Whatever role India ultimately plays in West Africa, perhaps the most important element it introduces is competition. ‘For Africans, it is quite a welcome change from the approach they get from Western governments that manages to be both patronizing and demeaning at the same time’, Duncan Green, head of research at the British aid organization Oxfam, commented recently.

The immediate reaction is to compare it to the IT revolution in India– substantial, silent and largely unnoticed. But there is a significant difference – the government has played a major role in kickstarting this process; and that too over two different ruling formations and under three different foreign ministers. Will it sustain and lead to something significant? The jury is still out on that.

7 Comments »

  1. “…a deal which would have yielded about 5 million tonnes of crude oil daily for New Delhi from 2008 to 2009.”

    Seems like a large number. Figuring about 7 barrels of oil per tonne, that amount is almost equal to about half the entire world’s daily oil consumption of around 80 million barrels a day.

    Comment by alphie — June 9, 2007 @ 1:01 pm

  2. Hey I hadn’t heard about this…thanks for putting it up

    Comment by Amogh — June 10, 2007 @ 6:48 pm

  3. You might want to read the FT’s recent analysis (June 7): India plays down race for Africa’s resources. Essentially, India’s focus on Africa is about more than natural resources. Instead, India is – perhaps judiciously – focusing more on investments in service industries and encouraging Indian companies to take significant stakes in Africa’s economic development. This avoids competition with China, and can only be good for both Africa and India.
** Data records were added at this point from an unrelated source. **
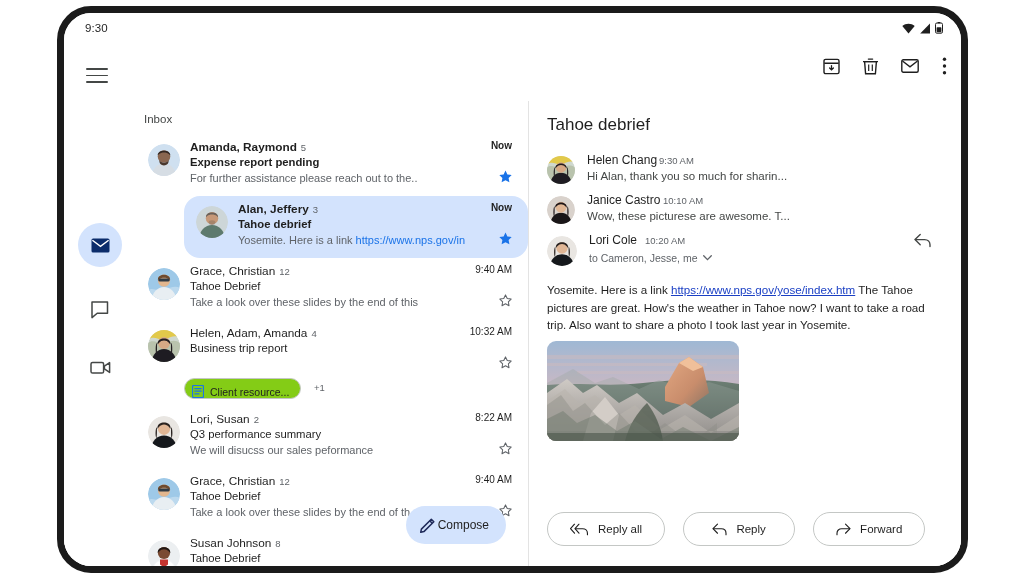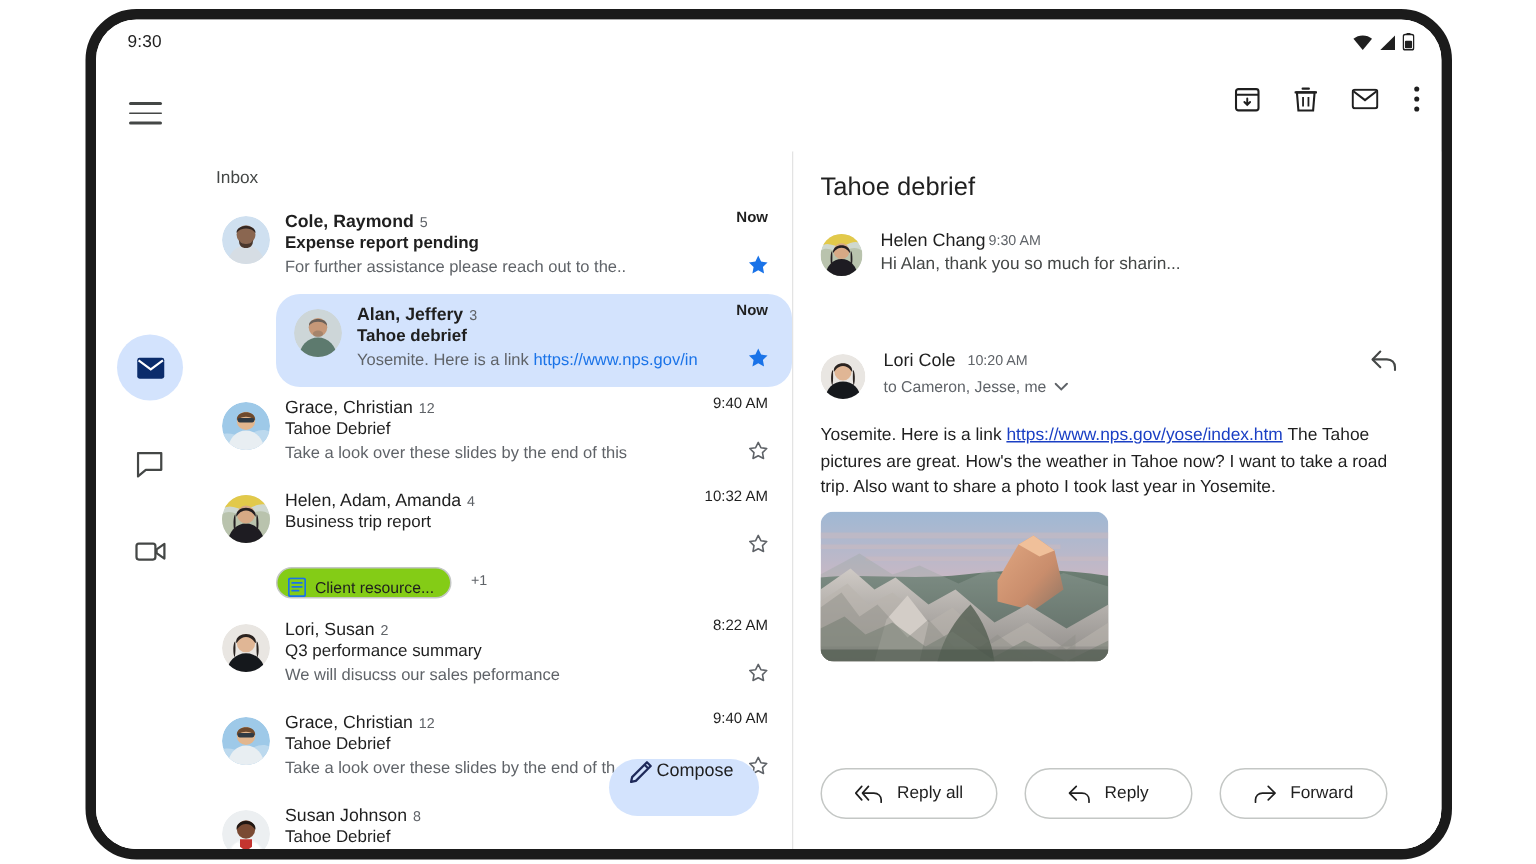--- a/index.html
+++ b/index.html
@@ -168,21 +168,21 @@
     font-size: 9.5px; color: #5f6368;
   }
 
   
   #compose-btn {
     position: absolute;
     right: 22px; bottom: 22px;
     height: 38px;
     background: #d3e3fd;
     border-radius: 19px;
-    display: flex; align-items: flex-start; gap: 2px;
+    display: flex; align-items: center; gap: 2px;
     padding: 0 17px 0 14px;
     cursor: pointer;
     z-index: 5;
   }
   #compose-label { font-size: 12px; color: #1f1f1f; }
 
   
   #pane-divider {
     position: absolute; left: 464px; top: 88px; bottom: 0;
     width: 1px; background: #e3e3e3;
@@ -351,21 +351,21 @@
           <div class="row-avatar">
             <svg width="32" height="32" viewBox="0 0 32 32">
                 <circle cx="16" cy="16" r="16" fill="#cfe0f0"></circle>
               <path d="M4 32a12 12.5 0 0 1 24 0z" fill="#d6dde4"></path>
               <circle cx="16" cy="12.5" r="6.3" fill="#8a6650"></circle>
               <path d="M9.7 11c0-5.8 12.6-5.8 12.6 0 0 1.3-.8-2.6-6.3-2.6S9.7 12.3 9.7 11z" fill="#332722"></path>
               <path d="M11.5 16c1 3.6 8 3.6 9 0 .6 3.4-1.6 5.4-4.5 5.4s-5.1-2-4.5-5.4z" fill="#4a372c"></path>
             </svg>
           </div>
           <div class="row-senders unread">
-            <span>Cole, Raymond</span><span class="cnt">5</span>
+            <span>Amanda, Raymond</span><span class="cnt">5</span>
           </div>
           <div class="row-subject unread">Expense report pending</div>
           <div class="row-snippet">For further assistance please reach out to the..</div>
           <div class="row-time bold">Now</div>
           <svg class="row-star" width="13" height="13" viewBox="0 0 13 13">
             <path d="M6.5 0.4 8.4 4.4l4.3.6-3.1 3 .8 4.3-3.9-2.1-3.9 2.1.8-4.3-3.1-3 4.3-.6z" fill="#1a73e8"></path>
           </svg>
         </div>
 
         <div class="mail-row selected">
@@ -529,20 +529,34 @@
             <circle cx="16" cy="13" r="6" fill="#d7a985"></circle>
             <path d="M9.5 13.8c0-7 13-7 13 0 0 2.3-1.4-3.4-6.5-3.4S9.5 16.1 9.5 13.8z" fill="#241f22"></path>
             <path d="M8.9 13c0-3.5.5 9.6-.3 11.6C7.1 22.3 7.6 13 8.9 13zM23.1 13c0-3.5-.5 9.6.3 11.6 1.5-2.3 1-11.6-.3-11.6z" fill="#241f22"></path>
           </svg>
         </div>
         <div class="cm-name">Helen Chang</div>
         <div class="cm-time" style="left:112px">9:30 AM</div>
         <div class="cm-snippet">Hi Alan, thank you so much for sharin...</div>
       </div>
 
+      <div class="collapsed-msg" id="msg-janice">
+        <div class="cm-avatar">
+          <svg width="28" height="28" viewBox="0 0 32 32">
+              <circle cx="16" cy="16" r="16" fill="#d9d2cc"></circle>
+            <path d="M4 32a12 13 0 0 1 24 0z" fill="#1a1618"></path>
+            <circle cx="16" cy="12.8" r="6.2" fill="#e1b795"></circle>
+            <path d="M9.4 12.6c0-7 13.2-7 13.2 0 0 2.4-1.5-3.3-6.6-3.3S9.4 15 9.4 12.6z" fill="#1d1517"></path>
+            <path d="M8.6 12c0-3.6.6 9.8-.4 11.8-1.5-2.3-.9-11.8.4-11.8zM23.4 12c0-3.6-.6 9.8.4 11.8 1.5-2.3.9-11.8-.4-11.8z" fill="#1d1517"></path>
+          </svg>
+        </div>
+        <div class="cm-name">Janice Castro</div>
+        <div class="cm-time" style="left:116px">10:10 AM</div>
+        <div class="cm-snippet">Wow, these picturese are awesome. T...</div>
+      </div>
 
       <div id="open-msg">
         <div id="om-avatar">
           <svg width="30" height="30" viewBox="0 0 32 32">
               <circle cx="16" cy="16" r="16" fill="#e9e6e2"></circle>
             <path d="M3.5 32a12.5 12.5 0 0 1 25 0z" fill="#15181c"></path>
             <circle cx="16" cy="12.8" r="6.1" fill="#e0b695"></circle>
             <path d="M9.4 12c0-7.2 13.2-7.2 13.2 0 0 2.6-1.5-3.4-6.6-3.4S9.4 14.6 9.4 12z" fill="#2a2320"></path>
             <path d="M8.8 11.6c0-3.3.6 8.6-.4 10.6-1.4-2.2-.9-10.6.4-10.6zM23.2 11.6c0-3.3-.6 8.6.4 10.6 1.4-2.2.9-10.6-.4-10.6z" fill="#2a2320"></path>
           </svg>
    Comment by Dweep — June 10, 2007 @ 8:14 pm

  4. See ‘China, India fight for African oil’, AFP, 15 October 2004 (http://www.energybulletin.net/2614.html)
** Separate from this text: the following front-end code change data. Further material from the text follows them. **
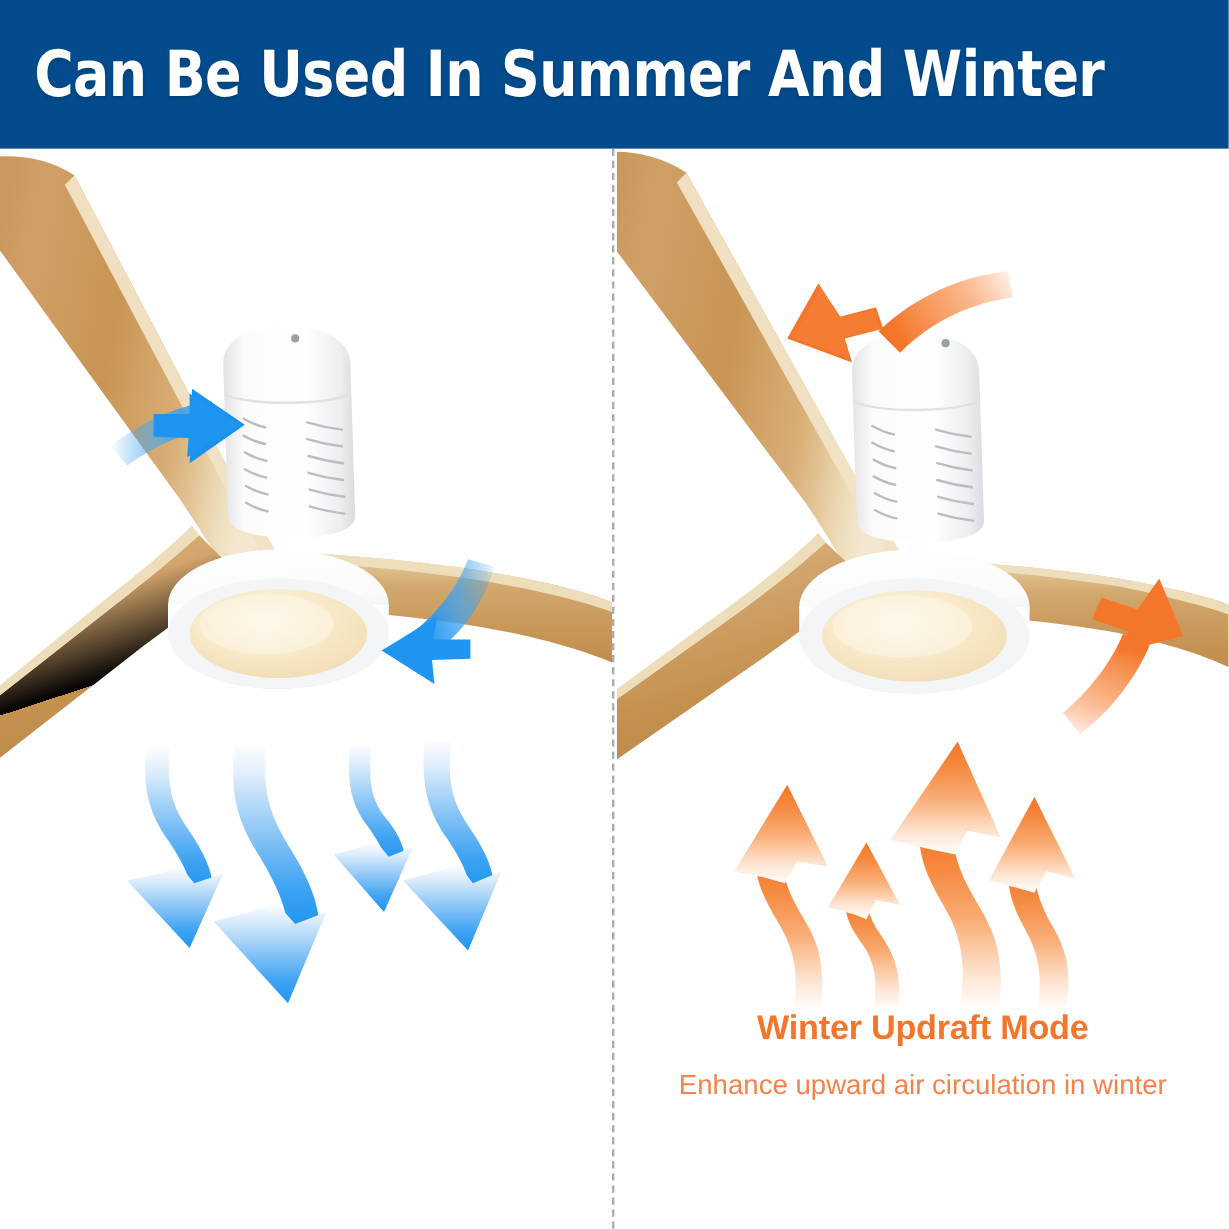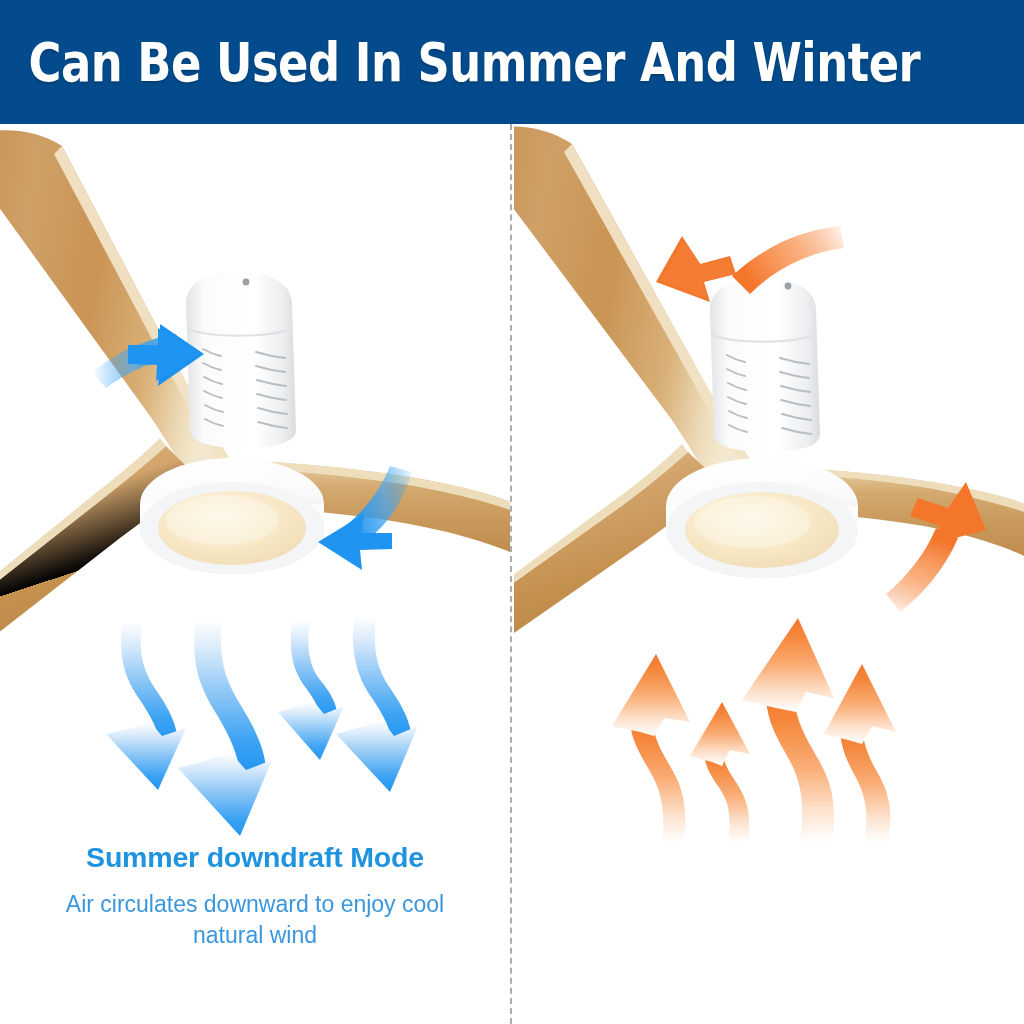--- a/index.html
+++ b/index.html
@@ -368,19 +368,19 @@
           <path d="M350,248 C356,216 350,198 340,180 C330,162 326,148 326,132
                    L348,128 C348,144 352,158 362,176 C374,196 380,214 374,248 Z" fill="url(#upA)"></path>
           <path d="M334,146 L310,140 L348,70 L382,138 L358,132 L348,150 Z" fill="url(#upA)"></path>
         </g>
       </svg>
     </div>
   </div>
 
   <div class="divider"></div>
 
-  <div class="caption left">
-    <p class="cap-title">Summer downdraft Mode</p>
-    <p class="cap-sub">Air circulates downward to enjoy cool natural wind</p>
+
+  <div class="caption right">
+    <p class="cap-title">Winter Updraft Mode</p>
+    <p class="cap-sub">Enhance upward air circulation in winter</p>
   </div>
 
-
 </div>
 
 </body></html>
    “…a deal which would have yielded about 5 million tonnes of crude oil daily for New Delhi from 2008 to 2009.”

    Comment by Pragmatic — June 12, 2007 @ 11:13 pm

  5. [...] In turn, Alex and Gareth believe that the Indian approach to Africa is more nuanced and fundamentally better suited for Africa. [See my earlier post on India and West Africa.] They believe that Many Indian goods have much greater suitability for African than Western markets. Sales of Tata cars, for instance, are booming in many African countries. [...]

    Pingback by The Indian Economy Blog » Policy Matters : US & India target Africa — August 13, 2007 @ 10:18 pm

  6. I was in west africa for 11 months.I went to Mali & Guinee.This part of the world has huge potential in ore,forests,fishries,minerals,oil,
    livestocks,agriculture and infra structure building.China is dominant in all sectors here except for oil and minerals.The ex colonial powers and the british and the americans have dominance in oil and minerals sectors.There is still huge potential to tap in health and education, and agriculture sectors which the indians should immidietly start tapping.Power sector is another area where india could make money.

    Comment by zainul abedin — January 5, 2008 @ 1:05 pm

  7. I feel people of different African nations, mostly Nigeria, South Africa, Ghana and Kenya have a lot in common with people of India: we were all victimized by colonial rule and face common struggles for development and growth. India should take initiative in promoting closer ties with several African nations, more people-to-people contact (we do have some students from African countries in various universities)…the fact that English is common in both places should be used to its full advantage. In the longer term, it’s in strategic interest of India to become the largest trading partner of African nations, elbowing out the West which has only made a mess out of the continent. And china don’t look too trustworthy…it’s in the interest of African people to forge closer ties with India because Indians believe understand their problems better than anyone else.